Florence G’sell (Science Po Law) has posted “AI Judges” (Larry A. Dimatteo, Cristina Poncibo, Michal Cannarsa (edit.), The Cambridge Handbook of Artificial Intelligence, Global Perspectives on Law and Ethics, Cambridge University Press, 2022) on SSRN. Here is the abstract:

The prospect of a “robot judge” raises many fantasies and concerns. Some argue that only humans are endowed with the modes of thought, intuition and empathy that would be necessary to analyze or judge a case. As early as 1976, Joseph Weizenbaum, creator of Eliza, one of the very first conversational agents, strongly asserted that important decisions should not be left to machines, which are sorely lacking in human qualities such as compassion and wisdom. On the other hand, it could be argued today that the courts would be wrong to deprive themselves of the possibilities opened up by artificial intelligence tools, whose capabilities are expected to improve greatly in the future. In reality, the question of the use of AI in the judicial system should probably be asked in a nuanced way, without considering the dystopian and highly unlikely scenario of the “robot judge” portrayed by Trevor Noah in a famous episode of The Daily Show. Rather, the question is how courts can benefit from increasingly sophisticated machines. To what extent can these tools help them render justice? What is their contribution in terms of decision support? Can we seriously consider delegating to a machine the entire power to make a judicial decision?

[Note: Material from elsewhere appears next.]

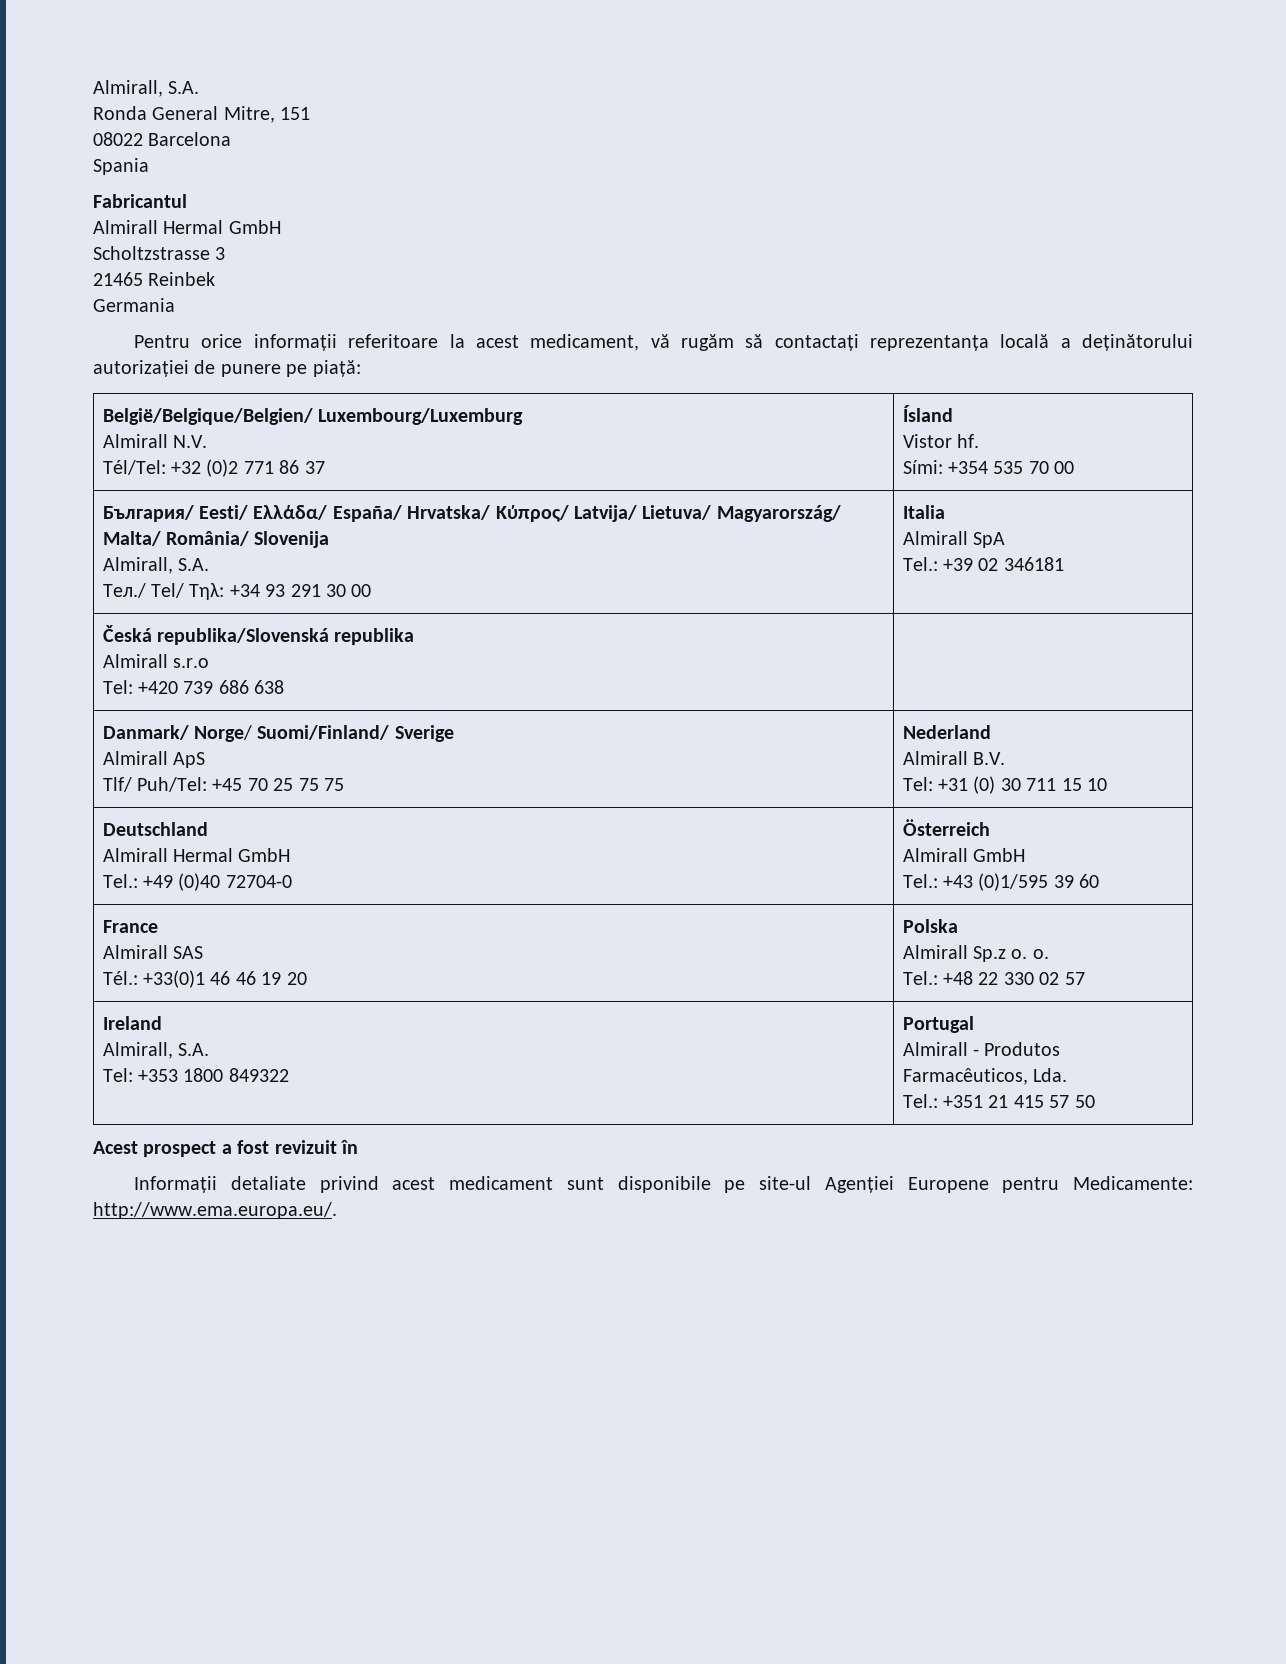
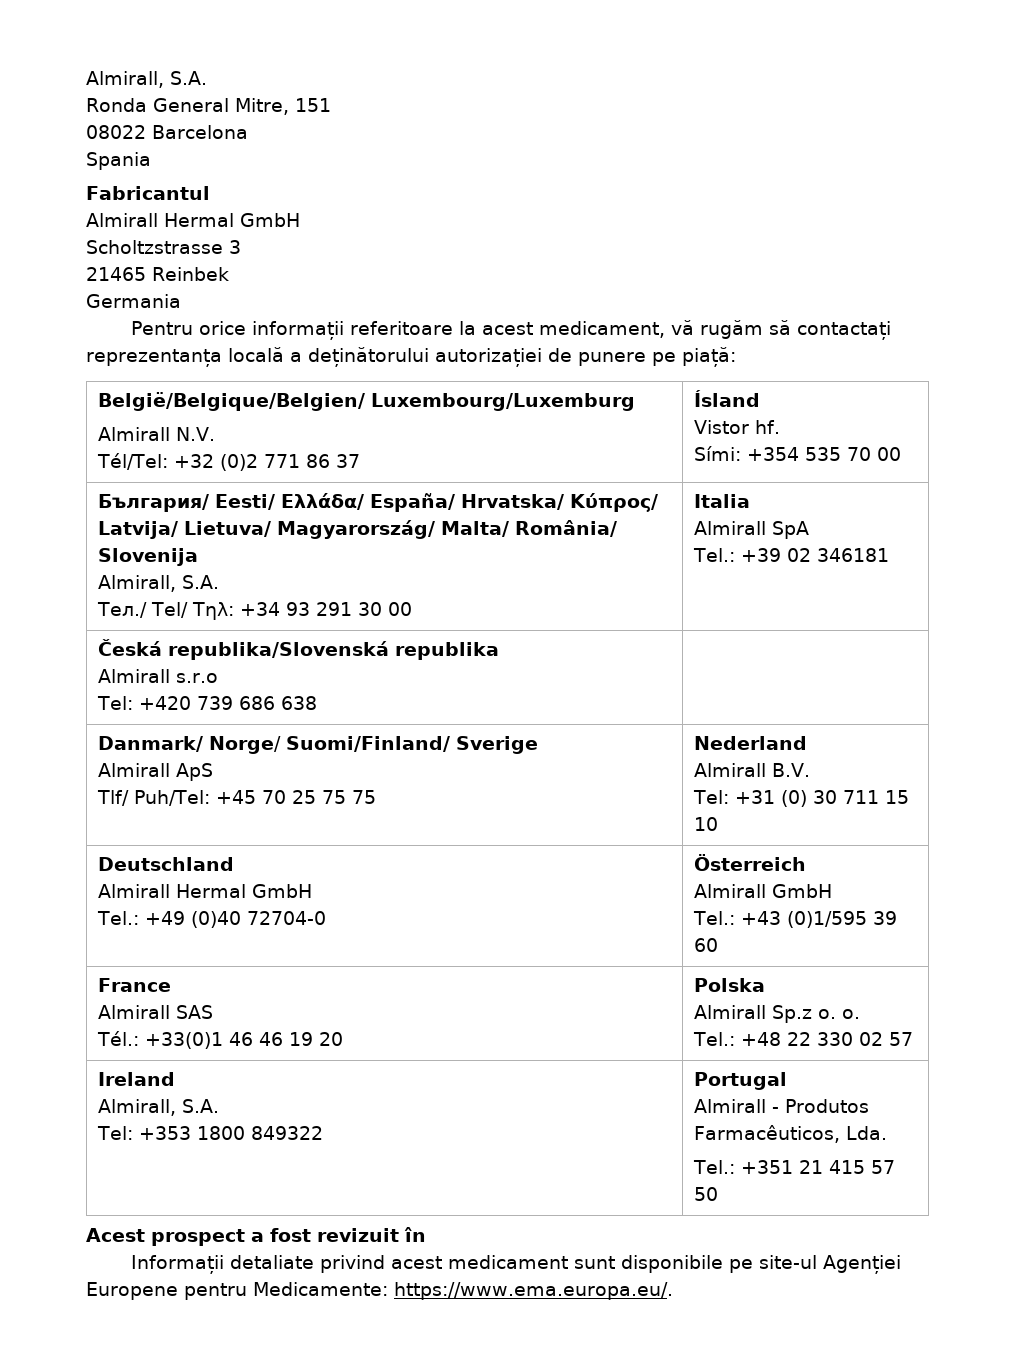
- Informații detaliate privind acest medicament sunt disponibile pe site-ul Agenției Europene pentru Medicamente: http://www.ema.europa.eu/.
+ Informații detaliate privind acest medicament sunt disponibile pe site-ul Agenției Europene pentru Medicamente: https://www.ema.europa.eu/.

This chapter proceeds as follow. Section 23.2 is devoted to the use of AI tools by the courts. It is divided into three subsections. Section 23.2.1 deals with the use of risk assessment tools, which are widespread in the United States but highly regulated in Europe, particularly in France. Section 23.2.2 presents the possibilities opened by machine learning algorithms trained on databases composed of judicial decisions, which are able to anticipate court decisions or recommend solutions to judges. Section 23.2.3 considers the very unlikely eventuality of full automation of judicial decision making.

Fagan on The Un-Modeled World: Law and the Limits of Machine Learning

Frank Fagan (South Texas College of Law; EDHEC Augmented Law Institute) has posted “The Un-Modeled World: Law and the Limits of Machine Learning” (MIT Computational Law Report, Vol. 4 (Forthcoming 2022)) on SSRN. Here is the abstract:

There is today a pervasive concern that humans will not be able to keep up with accelerating technological process in law and will become objects of sheer manipulation. For those who believe that human objectification is on the horizon, they offer solutions that require humans to take control, mostly by means of self-awareness and development of will. Among others, these strategies are present in Heidegger, Marcuse, and Habermas as presently discussed. But these solutions are not the only way. Technology itself offers a solution on its own terms. Machines can only learn if they can observe patterns, and those patterns must occur in sufficiently stable environments. Without detectable regularities and contextual invariance, machines remain prone to error. Yet humans innovate and things change. This means that innovation operates as a self-corrective—a built-in feature that limits the ability of technology to fully objectify human life and law error-free. Fears of complete technological ascendance in law and elsewhere are therefore exaggerated, though interesting intermediate states are likely to obtain. Progress will proceed apace in closed legal domains, but models will require continual adaptation and updating in legal domains where human innovation and openness prevail.